Speaking during a media briefing held at the airport in Accra, the managing director of Ghana Airports Company Limited (GACL), Yaw Kwakwa, said aviation was the driving force of the economy and they had to make sure to open it.

"People who drive taxis and operate restaurants will continue to suffer if we don't open some avenues which boost the economy, but we agreed that we have to be responsible in our actions and make it easy for people to come to Ghana."

Kwakwa said they had enhanced the testing measures and made sure they were also convenient for passengers. He added that the accuracy of the testing device was around 99 to 100 percent.

"It takes a maximum of 30 minutes for a particular passenger to go through the entire process to get results from the port health. This system is so convenient that passengers will practically go through our terminal building with only a fraction of time added to what they used to do before.”

He said the airport will continue to enforce the rule of wearing masks and maintaining physical distancing among passengers.

"Other measures we have put in place are the provision of sanitising stations at the entrance and throughout the airport."

Deputy Minister of Health Dr Benard Oko-Boye said charging US$150 was a bargain compared to contracting the virus and that the cost was reasonable when compared to countries such as Zimbabwe, China and Togo.

“We looked at what is being charged across the globe, so when you go to a place like Zimbabwe you pay about US$210 for a test.
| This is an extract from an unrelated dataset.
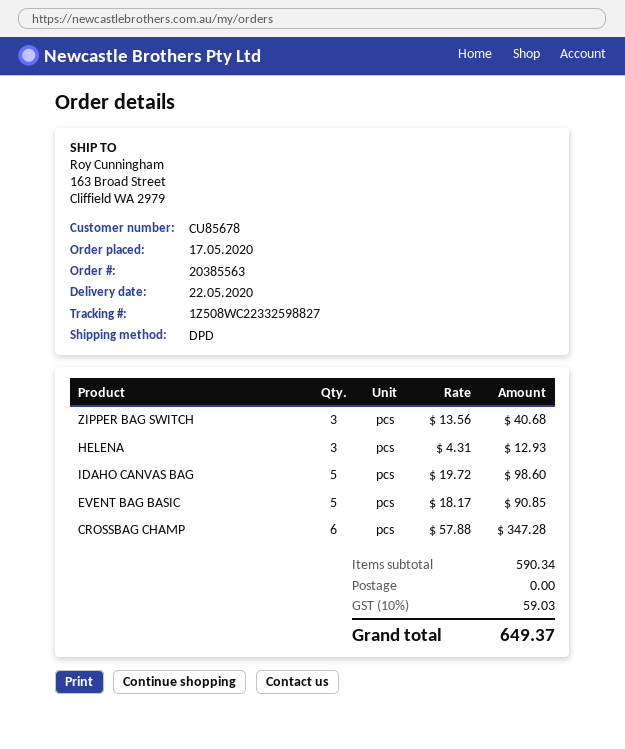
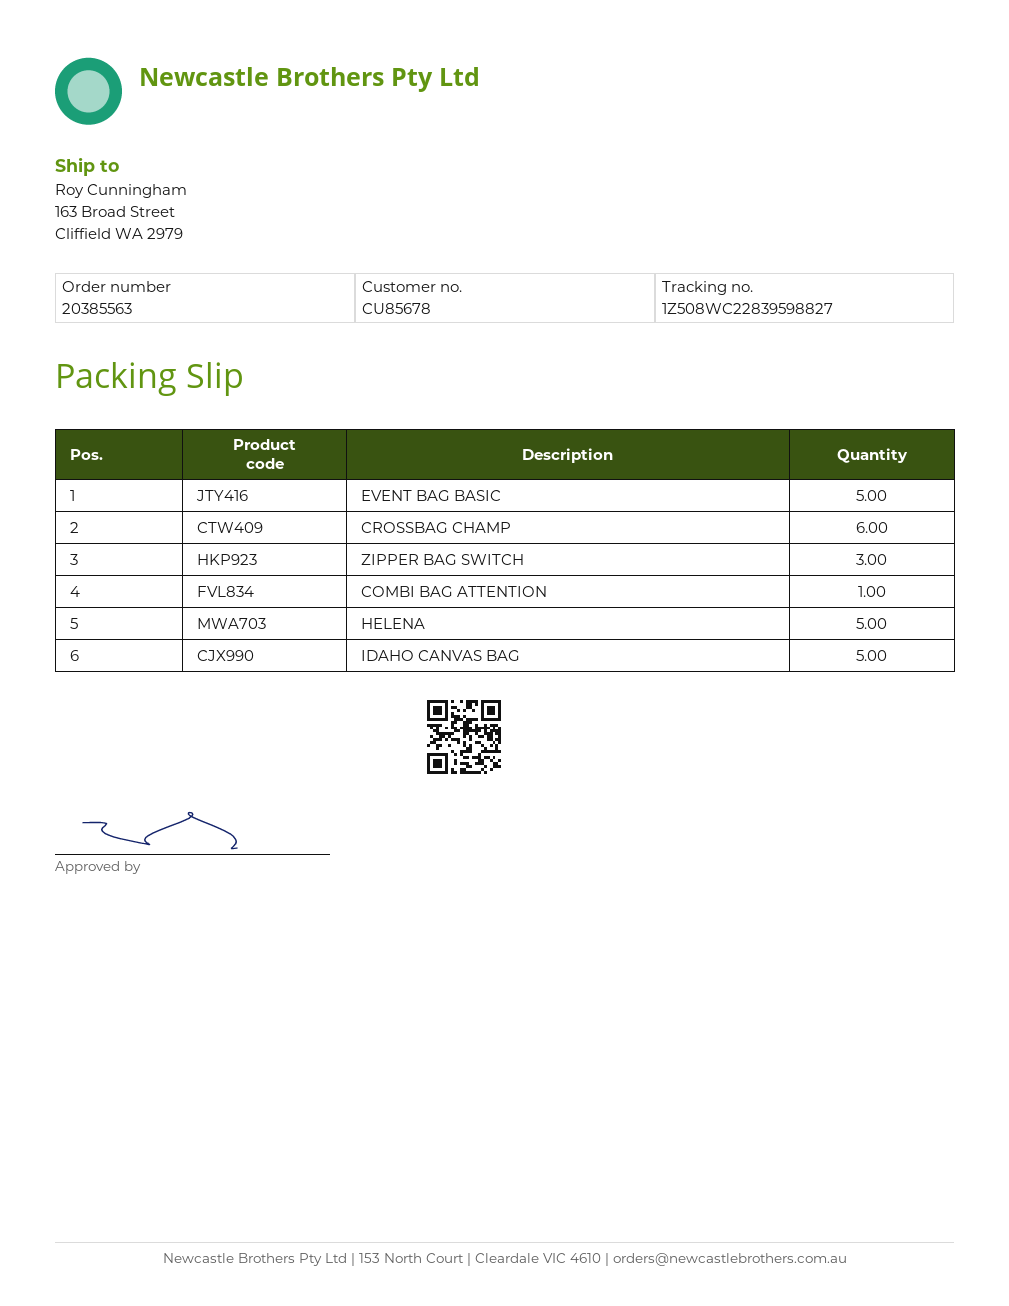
tracking number: 1Z508WC22332598827 -> 1Z508WC22839598827
HELENA: 3 -> 5
COMBI BAG ATTENTION: none -> 1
In China, you pay about US$150 for a test and they are even doing PCR (polymerase chain reaction), which is a very good test that identifies the virus itself. But in China after paying US$150 you have to wait for about six hours average before you get results.

"When you go to Togo, you pay about €150. In Nigeria, you pay about US$130 and then go to a hotel and wait for results for about one or two nights, meaning you are paying more just to be sure you don't have the virus.

“Here at the airport, we are interested in two things. The test must be very specific and sensitive, which means it must tell us if you have the virus, and if it says it is negative then you pose no threat to Ghanaians. We were also interested in how long it takes to get the results. And with these two indicators, we now had to decide whether US$150 dollars of having the two most important requirements met is reasonable or not,” Oko-Boye said.